News Feature | December 1, 2014

FDA Issues Stronger Warning On Power Morcellators

By Chuck Seegert, Ph.D.

FDA

The FDA has issued immediately in effect (IIE) guidance for labeling of power morcellators and continues to discourage their use for MIS hysterectomy or myomectomy in the majority of cases, based on the risk of spreading unsuspected uterine cancer.

Power morcellators are devices used in laparoscopic surgery to divide, or mince, a tissue into small fragments or pieces. This facilitates removal of large tissue volumes through very small incisions, as small amounts of tissue can be removed at a time. This procedure has been used in uterine fibroid surgery that includes removal of the uterus (hysterectomy), as well as in the removal of the fibroids themselves (myomectomy).

In April 2014, the FDA released a safety communication stating that up to one of every 350 women treated for fibroids by hysterectomy or myomectomy may have unsuspected uterine sarcoma, according to an article on Med Device Online. Performance of a morcellation procedure and the mincing of cancerous tissues increase the risk of spreading the cancer through the abdomen and pelvis, since small particles of cancer tissue can seed metastases throughout these areas.
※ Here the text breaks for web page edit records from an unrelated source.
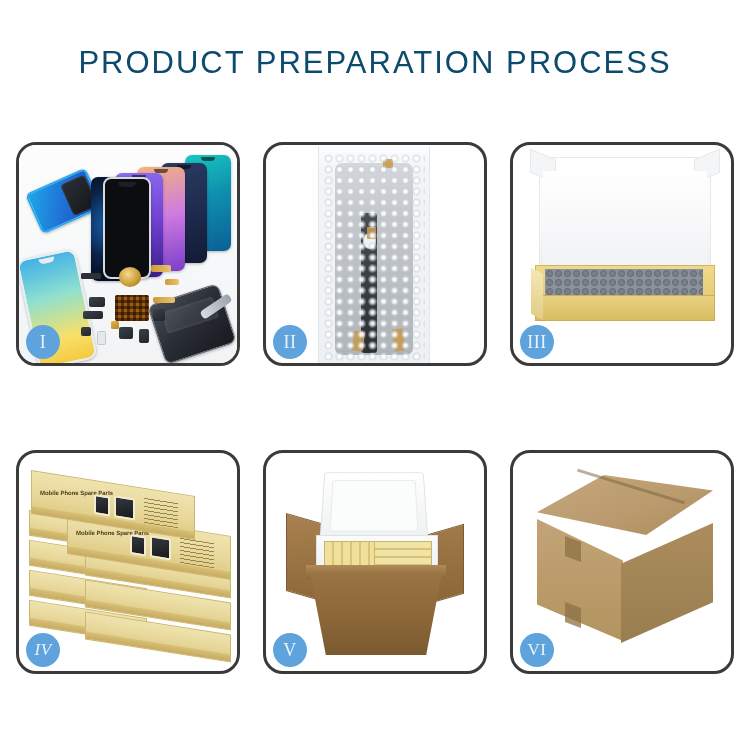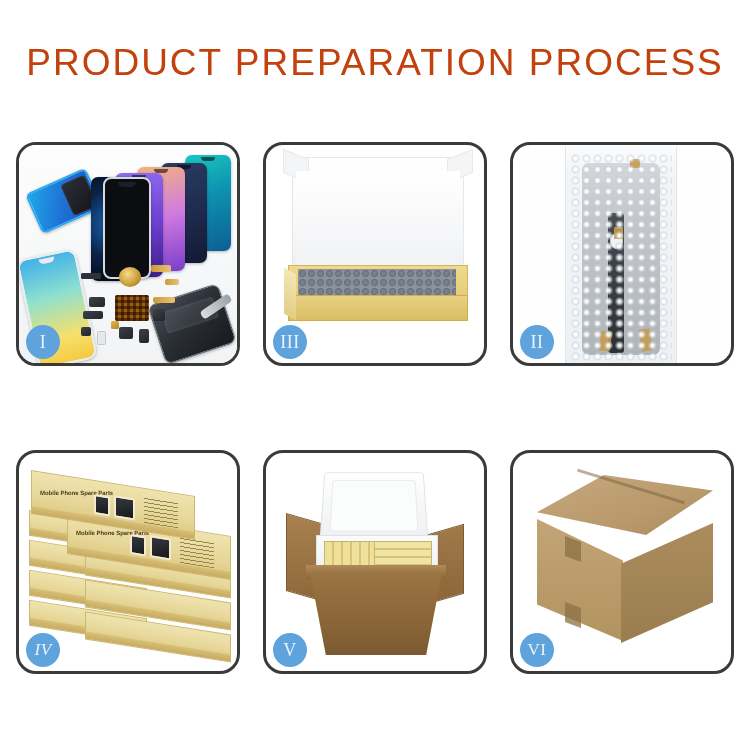--- a/index.html
+++ b/index.html
@@ -29,10 +29,10 @@
   }
   .title {
     font-family: "Liberation Sans", sans-serif;
-    font-size: 37px;
+    font-size: 31px;
     font-weight: 400;
     letter-spacing: 2.0px;
-    color: #c2410c;
+    color: #0c4a6e;
     line-height: 42px;
     white-space: nowrap;
   }

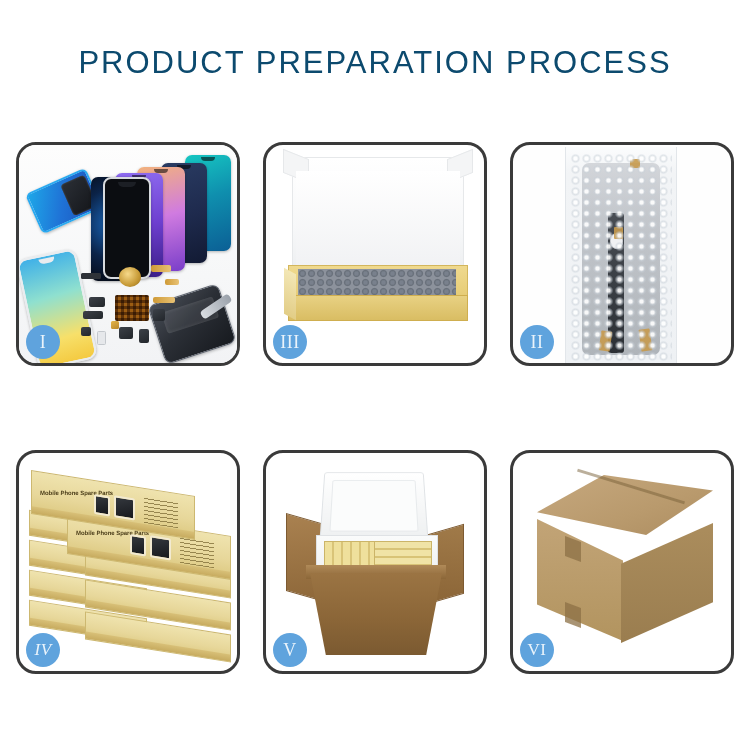--- a/index.html
+++ b/index.html
@@ -432,18 +432,6 @@
       <div class="badge">I</div>
     </div>
 
-    <div class="panel p3">
-      <div class="panel-photo">
-        <div class="box3-lid"></div>
-        <div class="box3-foamtop"></div>
-        <div class="box3-base"></div>
-        <div class="box3-fill"></div>
-        <div class="box3-base-front"></div>
-        <div class="box3-side"></div>
-      </div>
-      <div class="badge">III</div>
-    </div>
-
     <div class="panel p2">
       <div class="panel-photo">
         <div class="bag">
@@ -460,6 +448,18 @@
       <div class="badge">II</div>
     </div>
 
+    <div class="panel p3">
+      <div class="panel-photo">
+        <div class="box3-lid"></div>
+        <div class="box3-foamtop"></div>
+        <div class="box3-base"></div>
+        <div class="box3-fill"></div>
+        <div class="box3-base-front"></div>
+        <div class="box3-side"></div>
+      </div>
+      <div class="badge">III</div>
+    </div>
+
     <div class="panel p4">
       <div class="panel-photo">
         <div class="stack">

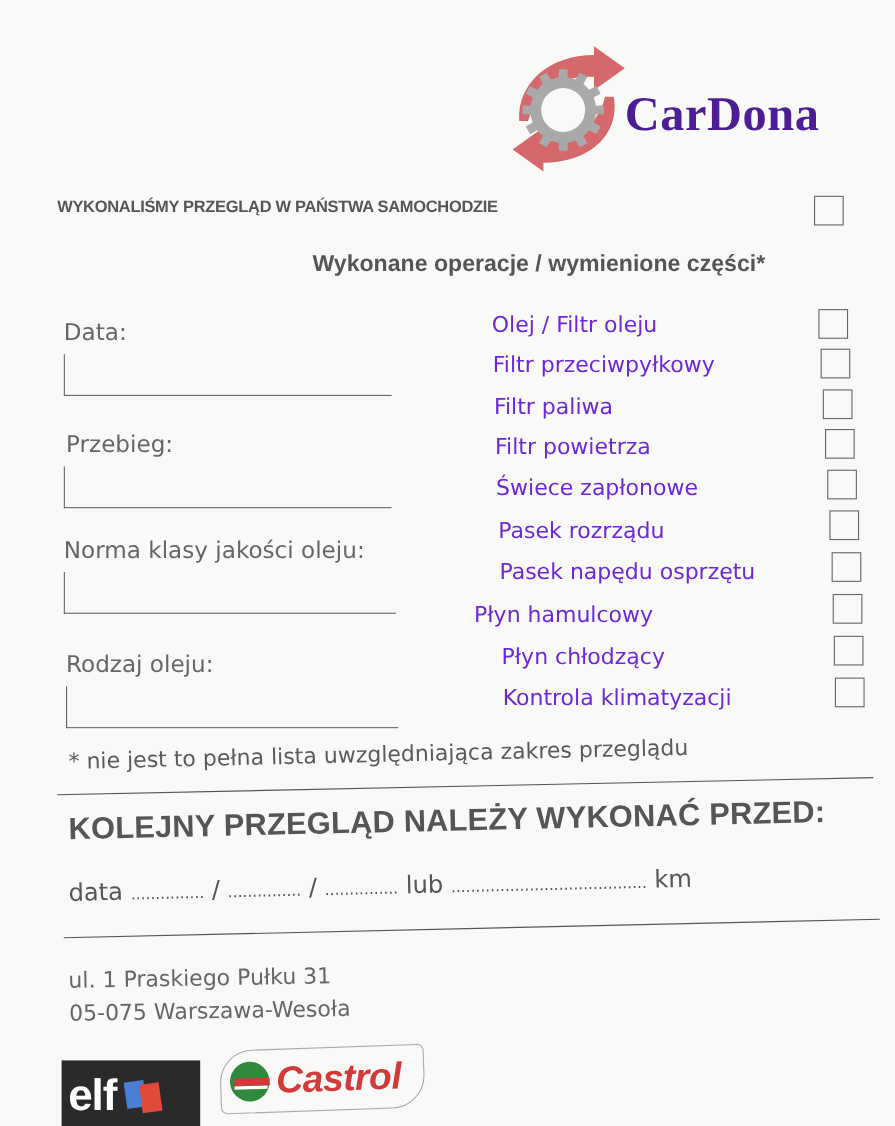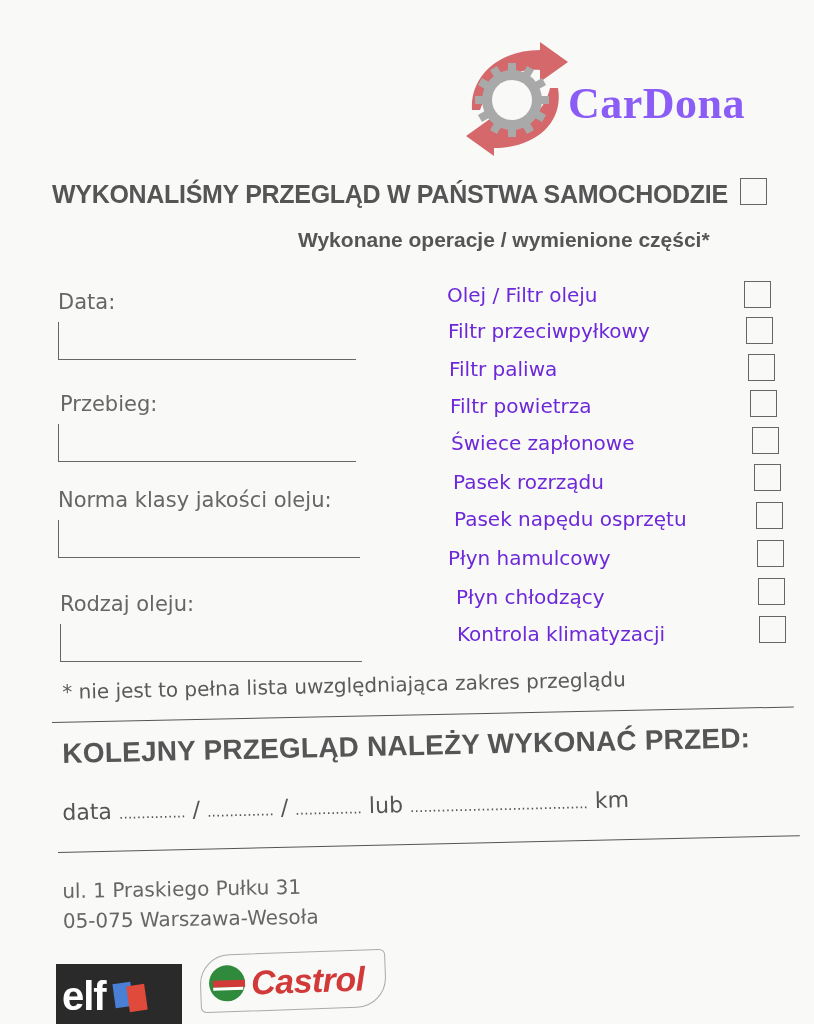--- a/index.html
+++ b/index.html
@@ -21,7 +21,7 @@
   .brand {
     left: 568px; top: 78px;
     font-family: "Liberation Serif", serif; font-weight: bold;
-    font-size: 44px; color: #8b5cf6; letter-spacing: 0.5px;
+    font-size: 44px; color: #4c1d95; letter-spacing: 0.5px;
   }
   .headline {
     left: 52px; top: 180px;

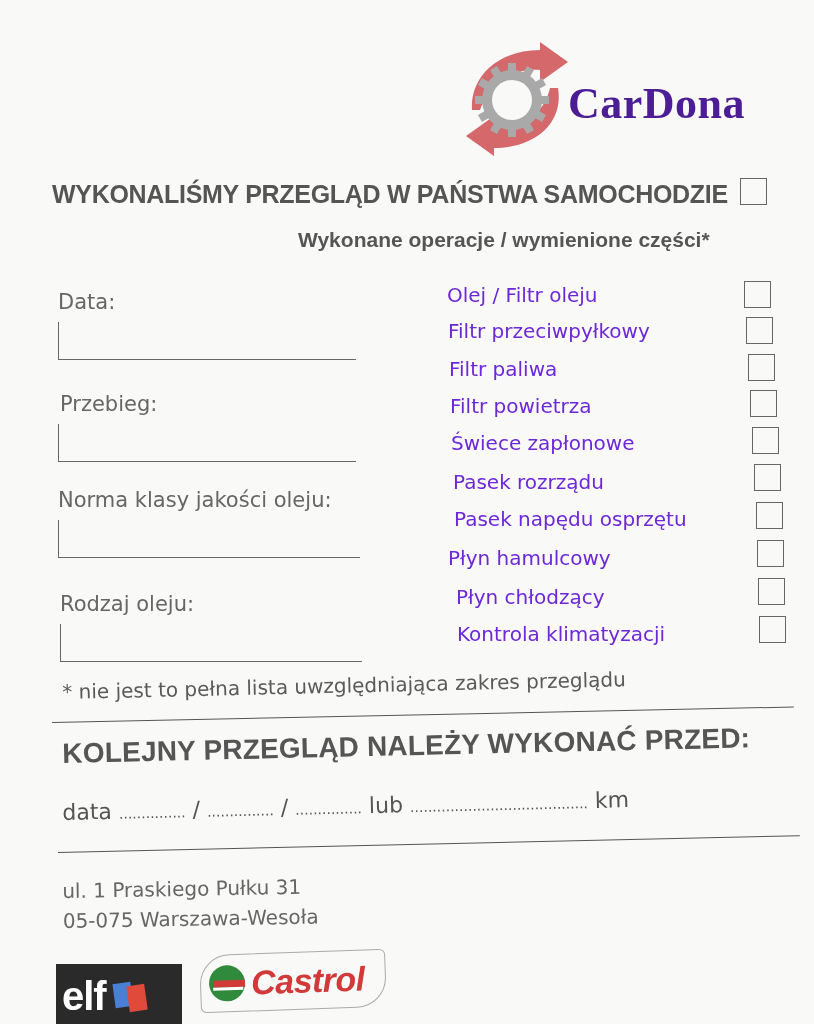--- a/index.html
+++ b/index.html
@@ -26,7 +26,7 @@
   .headline {
     left: 52px; top: 180px;
     font-family: "Liberation Sans", sans-serif; font-weight: bold;
-    font-size: 25px; color: #555; letter-spacing: -0.3px;
+    font-size: 15px; color: #555; letter-spacing: -0.3px;
   }
   .cb {
     width: 27px; height: 27px; border: 1.6px solid #666; box-sizing: border-box;

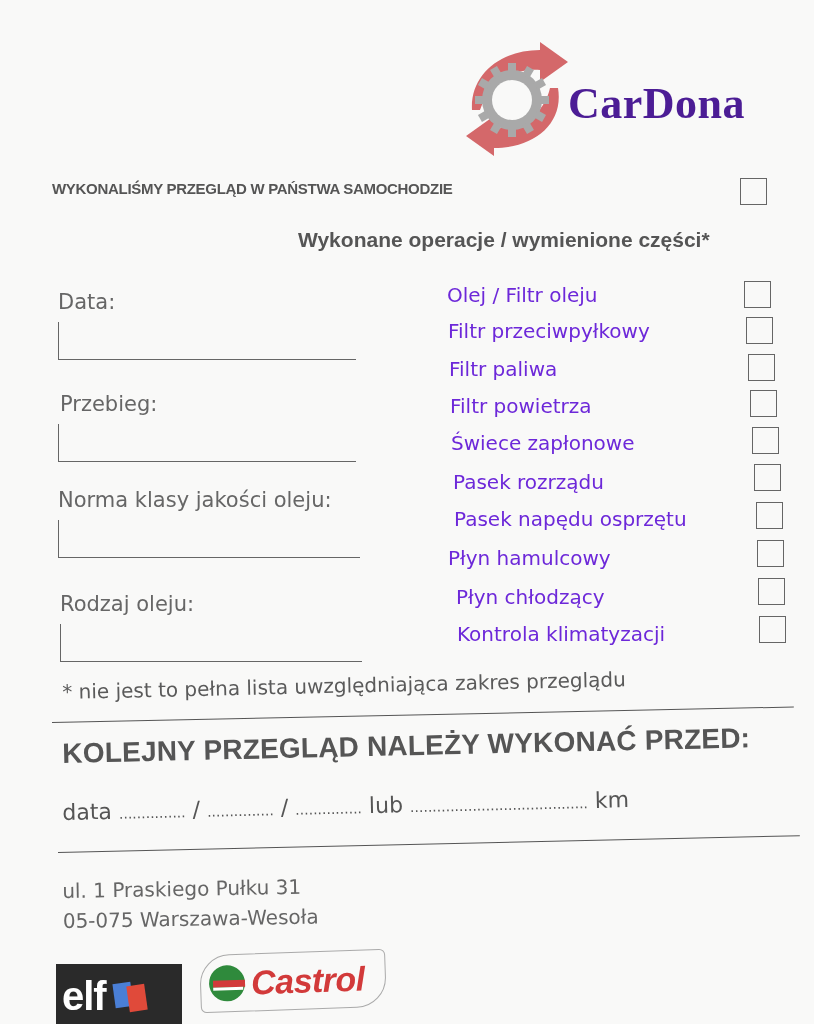--- a/index.html
+++ b/index.html
@@ -35,7 +35,7 @@
   .subhead {
     left: 284px; top: 228px;
     font-family: "Liberation Sans", sans-serif; font-weight: bold;
-    font-size: 21px; color: #555; margin-left: 14px;
+    font-size: 21px; color: #555;
   }
   .field-label { font-size: 21px; color: #666; font-family: "DejaVu Sans", sans-serif; }
   .field-line {

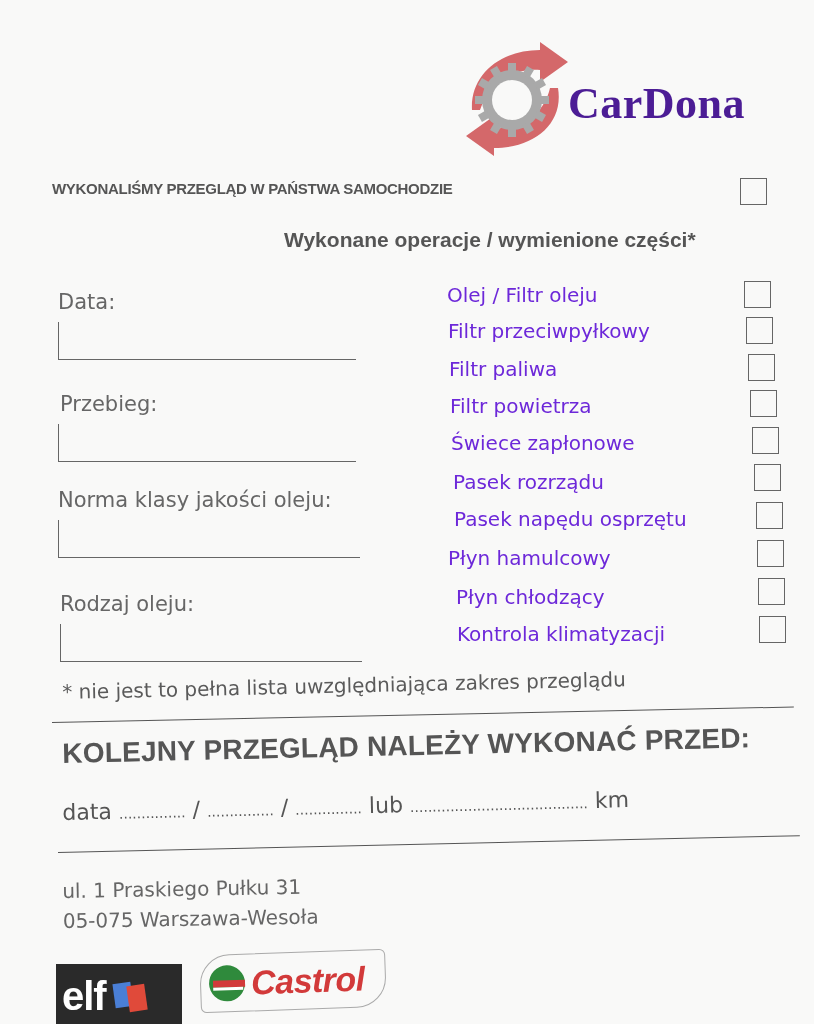--- a/index.html
+++ b/index.html
@@ -147,7 +147,7 @@
 <div class="abs op-item" style="left:454px; top:507px;">Pasek napędu osprzętu</div>
 <div class="abs cb" style="left:756px; top:502px;"></div>
 
-<div class="abs op-item" style="left:448px; top:546px;">Płyn hamulcowy</div>
+<div class="abs op-item" style="left:431px; top:546px;">Płyn hamulcowy</div>
 <div class="abs cb" style="left:757px; top:540px;"></div>
 
 <div class="abs op-item" style="left:456px; top:585px;">Płyn chłodzący</div>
In a new IIE guidance document, the FDA now recommends that manufacturers of power morcellators for laparoscopic use include specific safety statements consisting of a boxed warning and two contraindications in their product labeling. The suggested language from the safety statement is reproduced below.

The FDA recommends that a boxed warning inform health care providers and patients that:

  • Uterine tissue may contain unsuspected cancer. The use of laparoscopic power
    • morcellators during fibroid surgery may spread cancer and decrease the long-term survival of patients. This information should be shared with patients when considering surgery with the use of these devices.

The two contraindications advise of the following:

  • Laparoscopic power morcellators are contraindicated (should not be used) for removal of uterine tissue containing suspected fibroids in patients who are:
    • peri- or post-menopausal, or
    • candidates for en bloc tissue removal [removing tissue intact], for example, through the vagina or via mini-laparotomy incision. [Editor’s note: These groups represent the majority of women with fibroids who undergo hysterectomy and myomectomy.]
  • Laparoscopic power morcellators are contraindicated (should not be used) in gynecologic surgery in which the tissue to be morcellated is known or suspected to be cancerous.